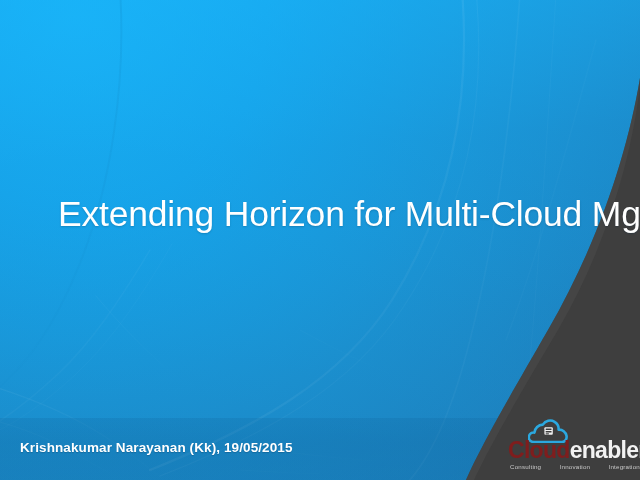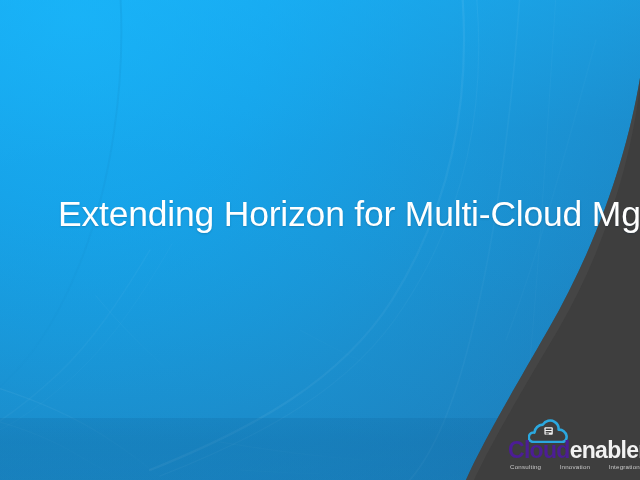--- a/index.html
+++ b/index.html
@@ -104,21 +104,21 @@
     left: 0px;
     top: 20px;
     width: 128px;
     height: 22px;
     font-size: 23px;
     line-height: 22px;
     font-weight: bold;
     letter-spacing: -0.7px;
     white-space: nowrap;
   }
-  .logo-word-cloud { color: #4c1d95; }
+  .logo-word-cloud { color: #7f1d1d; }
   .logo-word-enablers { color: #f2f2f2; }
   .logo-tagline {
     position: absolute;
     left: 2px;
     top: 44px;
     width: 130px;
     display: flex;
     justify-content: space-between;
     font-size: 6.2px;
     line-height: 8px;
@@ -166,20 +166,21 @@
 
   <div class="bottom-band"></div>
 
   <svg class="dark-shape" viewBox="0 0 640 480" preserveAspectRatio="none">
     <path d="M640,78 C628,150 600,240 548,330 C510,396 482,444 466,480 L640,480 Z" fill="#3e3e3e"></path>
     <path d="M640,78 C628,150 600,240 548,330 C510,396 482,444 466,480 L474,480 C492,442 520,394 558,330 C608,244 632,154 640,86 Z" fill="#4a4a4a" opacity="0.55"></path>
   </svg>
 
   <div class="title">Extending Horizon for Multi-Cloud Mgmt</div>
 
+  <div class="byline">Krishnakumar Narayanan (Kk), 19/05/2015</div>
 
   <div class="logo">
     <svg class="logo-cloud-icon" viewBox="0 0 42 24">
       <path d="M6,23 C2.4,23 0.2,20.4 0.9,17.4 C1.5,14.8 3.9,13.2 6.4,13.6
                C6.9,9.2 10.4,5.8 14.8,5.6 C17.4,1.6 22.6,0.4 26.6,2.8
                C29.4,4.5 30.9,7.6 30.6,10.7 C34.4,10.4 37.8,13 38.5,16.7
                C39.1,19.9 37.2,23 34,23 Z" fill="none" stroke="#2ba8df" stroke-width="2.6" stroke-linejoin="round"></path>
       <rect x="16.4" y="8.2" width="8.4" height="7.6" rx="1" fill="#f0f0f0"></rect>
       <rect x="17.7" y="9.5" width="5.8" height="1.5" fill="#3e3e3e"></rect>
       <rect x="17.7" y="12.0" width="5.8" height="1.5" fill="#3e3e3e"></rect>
+ + + + +
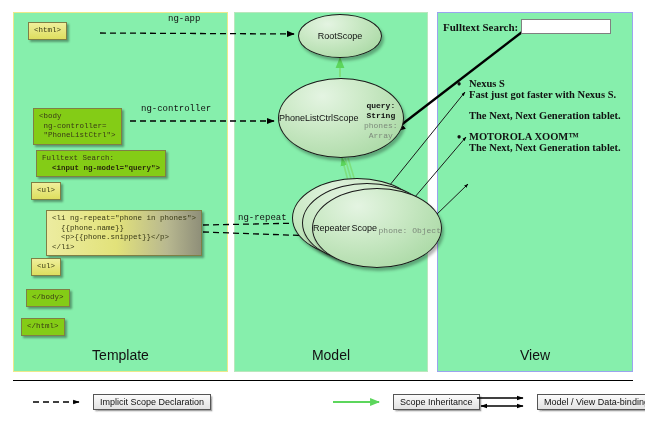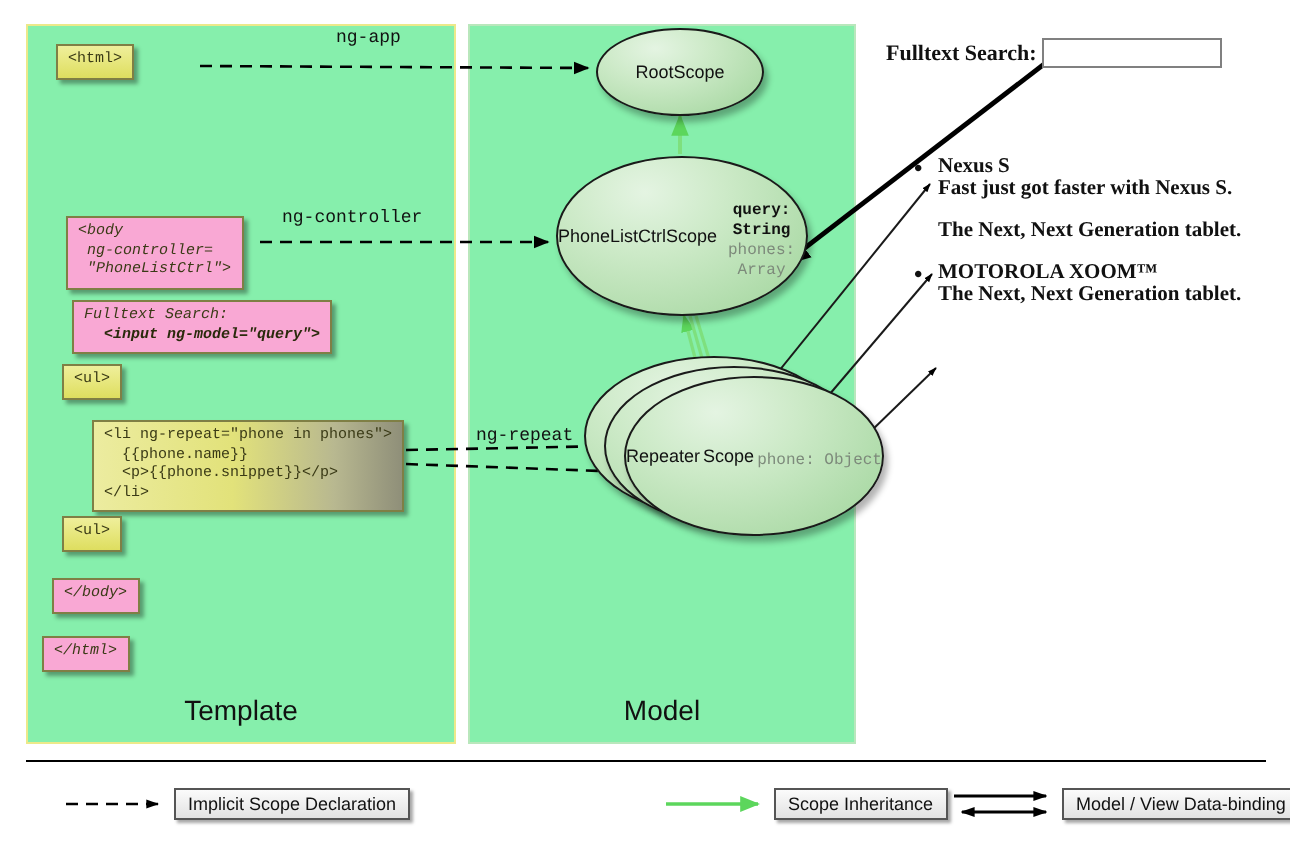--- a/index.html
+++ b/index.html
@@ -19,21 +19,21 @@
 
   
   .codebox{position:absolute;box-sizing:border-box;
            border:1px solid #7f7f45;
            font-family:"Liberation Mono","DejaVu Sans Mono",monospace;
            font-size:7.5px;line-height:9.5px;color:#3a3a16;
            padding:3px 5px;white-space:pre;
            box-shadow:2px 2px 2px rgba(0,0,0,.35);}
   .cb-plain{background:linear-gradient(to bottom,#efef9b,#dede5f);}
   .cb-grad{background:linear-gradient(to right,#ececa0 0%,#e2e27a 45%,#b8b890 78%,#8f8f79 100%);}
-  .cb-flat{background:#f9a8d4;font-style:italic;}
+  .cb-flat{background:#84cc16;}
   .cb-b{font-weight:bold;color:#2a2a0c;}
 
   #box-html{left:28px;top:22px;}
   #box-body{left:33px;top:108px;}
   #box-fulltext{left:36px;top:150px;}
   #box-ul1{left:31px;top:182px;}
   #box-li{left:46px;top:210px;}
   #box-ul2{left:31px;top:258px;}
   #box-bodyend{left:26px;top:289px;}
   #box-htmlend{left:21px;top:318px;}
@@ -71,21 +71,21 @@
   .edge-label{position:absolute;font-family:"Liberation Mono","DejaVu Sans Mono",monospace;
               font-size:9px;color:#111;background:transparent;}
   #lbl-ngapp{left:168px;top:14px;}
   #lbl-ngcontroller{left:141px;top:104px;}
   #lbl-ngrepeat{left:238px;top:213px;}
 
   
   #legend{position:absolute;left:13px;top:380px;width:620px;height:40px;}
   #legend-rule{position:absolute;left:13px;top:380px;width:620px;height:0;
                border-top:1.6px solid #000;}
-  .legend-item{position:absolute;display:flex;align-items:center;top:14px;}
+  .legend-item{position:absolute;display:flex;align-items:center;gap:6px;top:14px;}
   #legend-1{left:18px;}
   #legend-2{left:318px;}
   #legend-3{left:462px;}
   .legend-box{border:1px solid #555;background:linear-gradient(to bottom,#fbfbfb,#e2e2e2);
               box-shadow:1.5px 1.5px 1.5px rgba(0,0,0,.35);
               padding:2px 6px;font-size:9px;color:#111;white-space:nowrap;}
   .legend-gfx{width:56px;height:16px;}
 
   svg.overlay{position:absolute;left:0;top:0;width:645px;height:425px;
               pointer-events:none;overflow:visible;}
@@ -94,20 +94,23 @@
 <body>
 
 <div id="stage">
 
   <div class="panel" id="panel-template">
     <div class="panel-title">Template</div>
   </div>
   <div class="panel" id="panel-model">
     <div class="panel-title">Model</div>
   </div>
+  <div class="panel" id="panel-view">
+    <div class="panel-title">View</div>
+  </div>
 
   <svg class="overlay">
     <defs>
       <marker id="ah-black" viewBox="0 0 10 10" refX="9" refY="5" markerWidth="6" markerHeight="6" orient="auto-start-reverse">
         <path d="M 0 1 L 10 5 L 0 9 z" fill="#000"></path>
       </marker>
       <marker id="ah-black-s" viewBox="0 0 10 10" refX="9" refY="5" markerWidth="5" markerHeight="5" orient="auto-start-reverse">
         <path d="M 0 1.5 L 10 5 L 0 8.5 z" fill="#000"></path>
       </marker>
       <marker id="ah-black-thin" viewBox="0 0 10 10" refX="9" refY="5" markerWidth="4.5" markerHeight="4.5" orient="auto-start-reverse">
+ + + + +
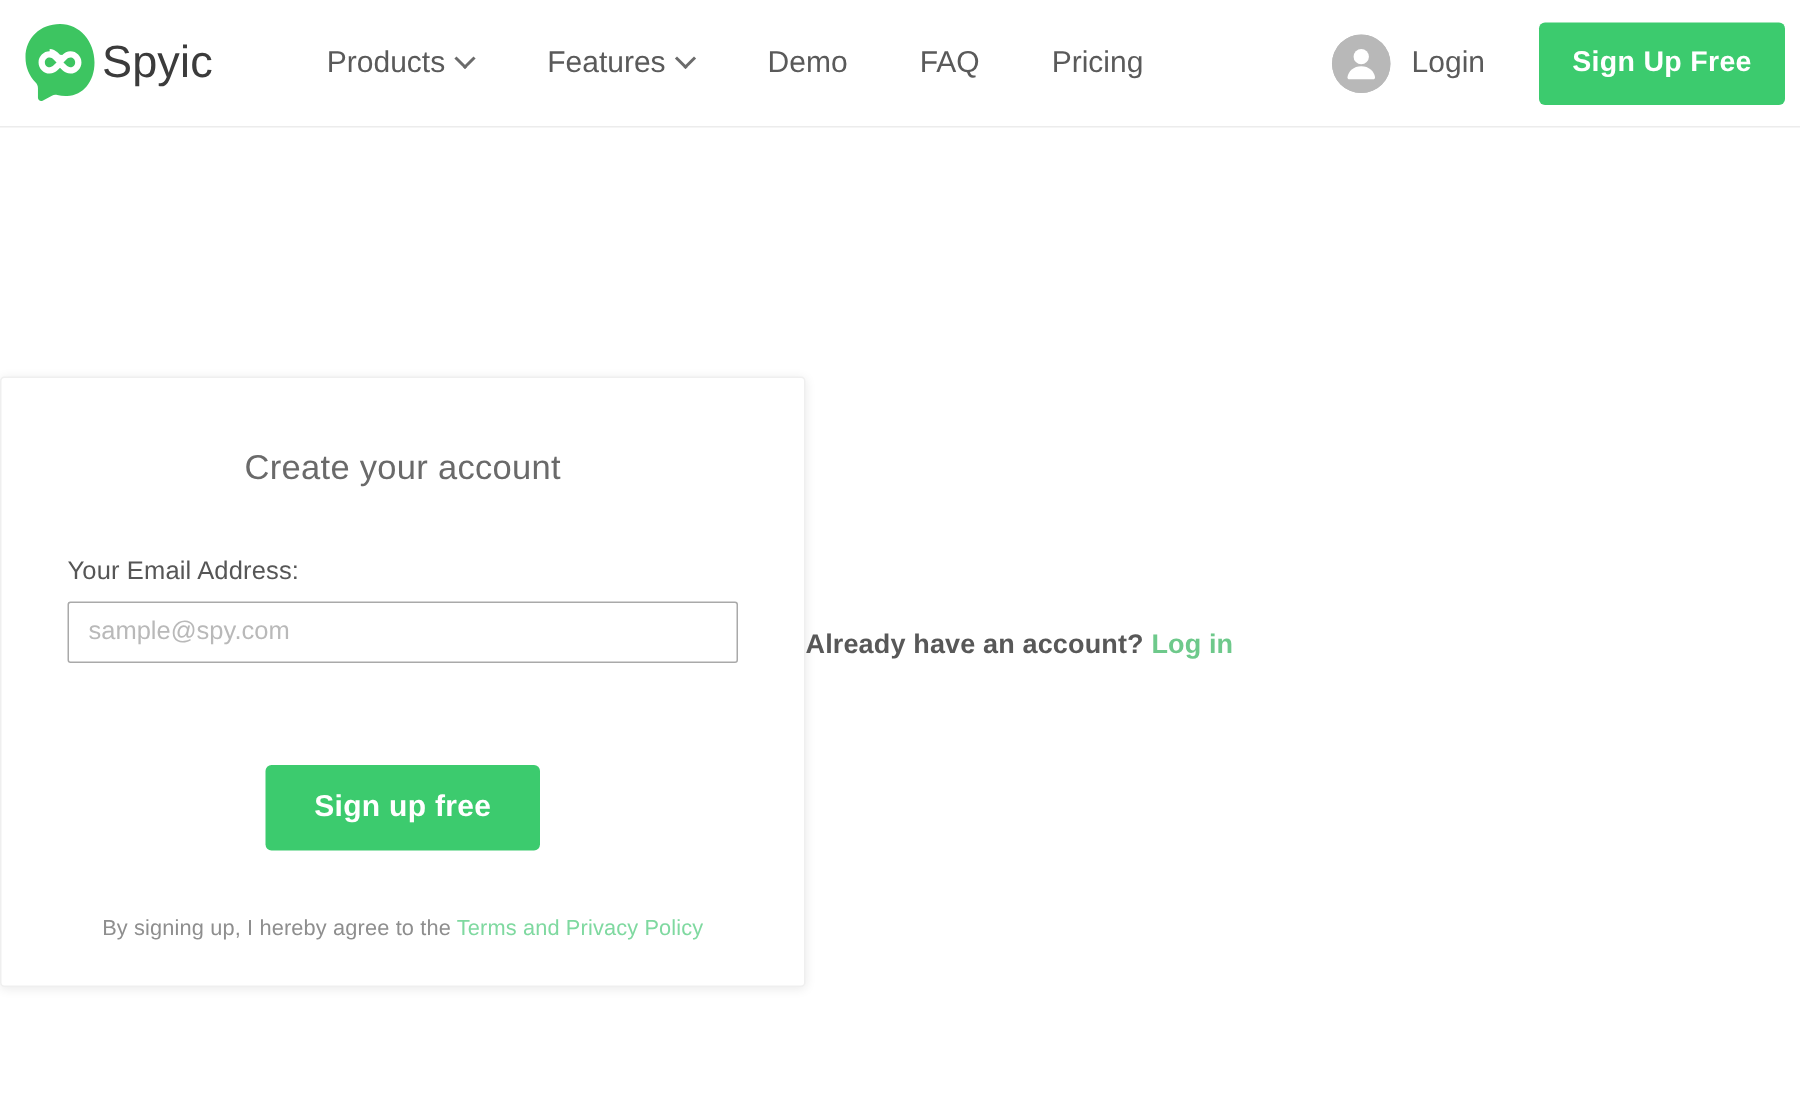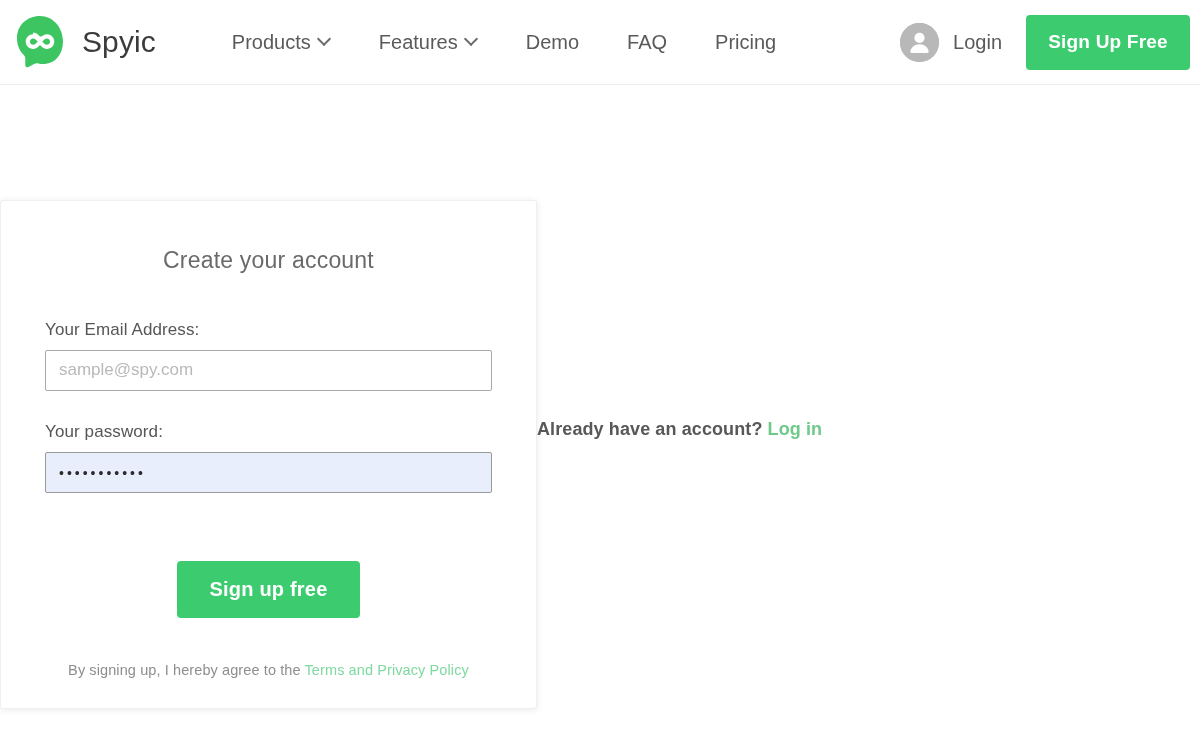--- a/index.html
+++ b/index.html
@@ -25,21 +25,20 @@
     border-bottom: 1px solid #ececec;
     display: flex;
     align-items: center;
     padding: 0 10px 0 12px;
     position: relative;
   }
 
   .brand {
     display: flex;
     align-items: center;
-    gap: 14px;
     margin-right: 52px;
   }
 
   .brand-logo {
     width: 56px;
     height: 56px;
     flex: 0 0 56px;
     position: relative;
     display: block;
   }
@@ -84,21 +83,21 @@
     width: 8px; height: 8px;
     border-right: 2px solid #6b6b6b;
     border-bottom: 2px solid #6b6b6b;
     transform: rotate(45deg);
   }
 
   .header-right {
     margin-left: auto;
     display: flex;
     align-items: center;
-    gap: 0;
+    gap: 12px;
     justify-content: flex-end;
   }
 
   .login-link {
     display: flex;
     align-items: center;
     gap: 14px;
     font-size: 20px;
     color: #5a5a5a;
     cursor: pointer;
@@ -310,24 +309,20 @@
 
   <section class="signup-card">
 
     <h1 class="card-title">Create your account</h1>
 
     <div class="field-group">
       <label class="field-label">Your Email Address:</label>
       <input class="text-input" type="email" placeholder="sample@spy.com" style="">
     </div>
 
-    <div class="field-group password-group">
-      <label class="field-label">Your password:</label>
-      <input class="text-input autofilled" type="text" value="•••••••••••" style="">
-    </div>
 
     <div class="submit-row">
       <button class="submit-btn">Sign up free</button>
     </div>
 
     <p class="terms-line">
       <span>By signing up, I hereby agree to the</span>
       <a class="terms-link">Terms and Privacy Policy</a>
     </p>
+ + + + +
◆ Task brief: Where the string "white" occurs in the data, return the whole line.

◆ Finished task:
     white-space: nowrap;
            padding:3px 5px;white-space:pre;
               padding:2px 6px;font-size:9px;color:#111;white-space:nowrap;}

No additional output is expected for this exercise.